===== DATA RECORDS
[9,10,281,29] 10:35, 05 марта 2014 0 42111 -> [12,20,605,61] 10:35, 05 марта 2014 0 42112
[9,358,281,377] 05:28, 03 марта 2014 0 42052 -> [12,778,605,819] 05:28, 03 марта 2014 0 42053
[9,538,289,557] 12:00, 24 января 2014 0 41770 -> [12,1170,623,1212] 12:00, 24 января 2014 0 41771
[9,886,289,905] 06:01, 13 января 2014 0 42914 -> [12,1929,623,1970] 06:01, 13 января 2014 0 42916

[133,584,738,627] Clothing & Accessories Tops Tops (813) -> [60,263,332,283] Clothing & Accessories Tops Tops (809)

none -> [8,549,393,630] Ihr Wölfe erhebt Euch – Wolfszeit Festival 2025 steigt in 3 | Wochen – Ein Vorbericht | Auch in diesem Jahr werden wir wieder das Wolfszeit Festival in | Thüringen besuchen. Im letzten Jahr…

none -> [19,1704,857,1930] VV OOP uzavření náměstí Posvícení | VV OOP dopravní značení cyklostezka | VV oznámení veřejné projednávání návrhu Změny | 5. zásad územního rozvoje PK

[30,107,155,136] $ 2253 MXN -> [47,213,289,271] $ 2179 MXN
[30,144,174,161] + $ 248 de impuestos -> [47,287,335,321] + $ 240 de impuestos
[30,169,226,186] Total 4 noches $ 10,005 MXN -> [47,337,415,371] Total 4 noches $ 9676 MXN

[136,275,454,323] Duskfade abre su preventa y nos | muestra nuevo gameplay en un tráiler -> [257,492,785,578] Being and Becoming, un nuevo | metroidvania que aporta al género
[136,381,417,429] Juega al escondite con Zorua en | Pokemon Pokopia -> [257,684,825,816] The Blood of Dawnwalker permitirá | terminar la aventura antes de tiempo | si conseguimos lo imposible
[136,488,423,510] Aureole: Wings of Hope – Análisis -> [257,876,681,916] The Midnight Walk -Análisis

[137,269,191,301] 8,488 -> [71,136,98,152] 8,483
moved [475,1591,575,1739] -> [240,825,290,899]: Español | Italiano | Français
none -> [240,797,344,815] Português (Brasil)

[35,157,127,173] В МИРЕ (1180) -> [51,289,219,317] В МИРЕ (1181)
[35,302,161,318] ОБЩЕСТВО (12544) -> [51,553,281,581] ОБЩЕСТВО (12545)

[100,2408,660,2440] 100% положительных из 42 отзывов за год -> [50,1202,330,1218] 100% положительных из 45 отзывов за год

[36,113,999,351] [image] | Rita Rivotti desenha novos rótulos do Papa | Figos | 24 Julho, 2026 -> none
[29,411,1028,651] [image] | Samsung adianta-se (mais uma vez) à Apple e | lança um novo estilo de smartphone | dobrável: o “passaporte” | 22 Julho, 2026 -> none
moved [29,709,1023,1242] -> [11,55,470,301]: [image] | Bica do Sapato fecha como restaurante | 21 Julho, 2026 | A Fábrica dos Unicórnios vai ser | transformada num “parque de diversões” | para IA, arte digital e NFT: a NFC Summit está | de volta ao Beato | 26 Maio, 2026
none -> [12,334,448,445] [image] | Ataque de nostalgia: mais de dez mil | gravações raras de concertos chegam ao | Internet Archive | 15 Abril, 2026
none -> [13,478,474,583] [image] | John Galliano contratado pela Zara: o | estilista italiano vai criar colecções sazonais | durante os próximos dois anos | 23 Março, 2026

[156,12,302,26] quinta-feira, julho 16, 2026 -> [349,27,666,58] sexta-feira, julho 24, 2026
==========
* _ACTIVITY_
All lines with the word "марта" must be located in the data and copied.

* _RESULT FOR THIS EXERCISE_
[9,10,281,29] 10:35, 05 марта 2014 0 42111 -> [12,20,605,61] 10:35, 05 марта 2014 0 42112
[9,358,281,377] 05:28, 03 марта 2014 0 42052 -> [12,778,605,819] 05:28, 03 марта 2014 0 42053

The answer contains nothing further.